Between the 2012/13 and the 2013/14 corn marketing years, nearly every supply and demand factor increased. Average annual corn production for the seven years 2006 through 2012 was 32.7 billion bushels (Figure 1). For the production period 2013 through 2019, corn production averaged 42.3 billion bushels per year (Figure 2), which was a 9.6 billion bushels (29%) increase in production.
The seven-year average annual world corn use increased from 32.4 billion bushels in 2006 through 2012 to 41.4 billion bushels during the 2103 through 2019 period for a 9.0 billion bushels (28%) increase.
The Texas average annual corn price for the 2006/07 through 2012/13 marketing years was $4.97 compared to an average annual price of $4.21 for the 2013/14 through 2019/20 marketing years.

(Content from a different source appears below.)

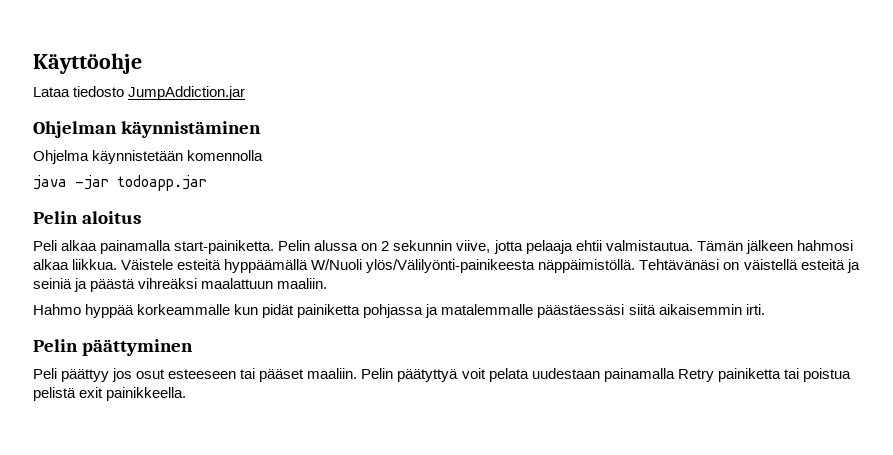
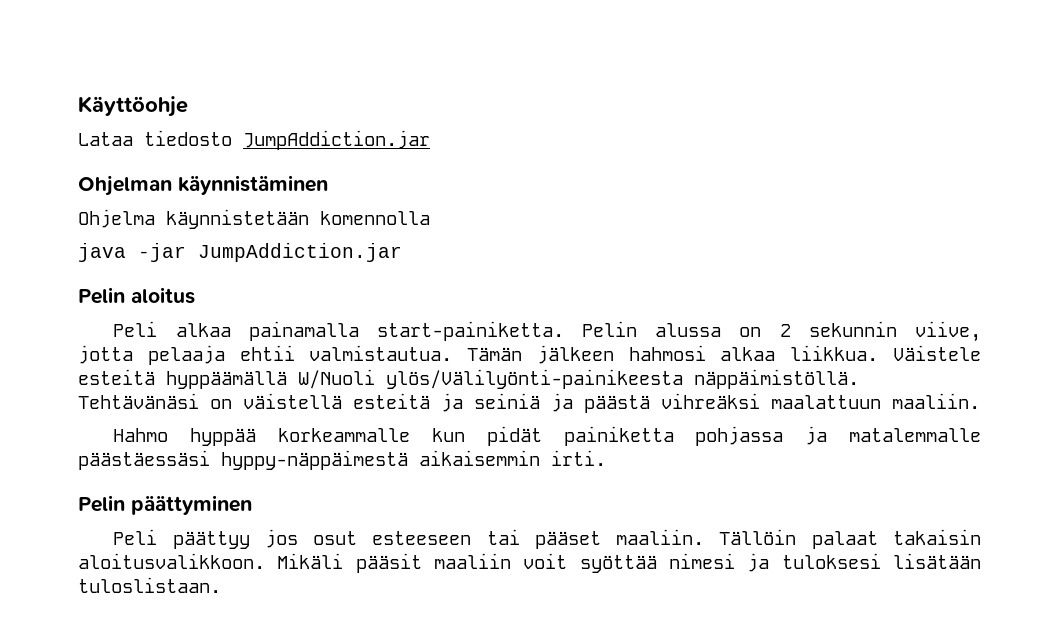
[117,175,207,191] todoapp.jar -> [198,243,402,262] JumpAddiction.jar
[628,304,656,315] siitä -> [221,450,408,470] hyppy-näppäimestä
[361,368,851,382] [33,387,187,401] Pelin päätyttyä voit pelata uudestaan painamalla Retry painiketta tai poistua pelistä exit painikkeella. -> [719,529,982,549] [78,553,982,573] [78,577,221,593] Tällöin palaat takaisin aloitusvalikkoon. Mikäli pääsit maaliin voit syöttää nimesi ja tuloksesi lisätään tuloslistaan.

The good news is that, during the last three marketing years, world corn use has averaged 700 million bushels per year greater than production. Both world ending stocks and the stocks-to-use ratio have declined. Lower ending stocks and the stocks-to-use ratio resulted in slightly higher prices ($3.71 to $4.16).

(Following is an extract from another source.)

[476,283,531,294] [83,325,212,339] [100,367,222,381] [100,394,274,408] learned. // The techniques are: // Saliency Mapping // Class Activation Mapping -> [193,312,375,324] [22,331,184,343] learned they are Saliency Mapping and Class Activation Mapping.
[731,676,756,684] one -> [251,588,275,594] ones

If the three-year trend continues, with use increasing slightly faster than production, 2020/21 marketing year Texas corn prices could average $4.25. Since corn prices tend to increase about 28 cents during the marketing year ($4.03 in August to $4.31 in February), the forward contract price of $4.02 is in line with this analysis.
Another factor that should be considered is that between 2013 and 2019 (using the 7-year averages), Argentina’s corn exports, as a percentage of world corn exports, increased from 15% to 18%; Brazil’s exports increased from 14% to 19%; and Ukraine’s exports increased from zero to 15%. These three countries’ exports, as a percentage of world exports, increased 23% (29% to 52%).
Twenty-three percent of the world’s 6.56 billion bushel corn exports is 1.5 billion bushels, which is 1.5 billion bushels of corn the U.S. will not export.
Unless the 2020 U.S. corn production is well below expectations, corn prices are not expected to support wheat prices.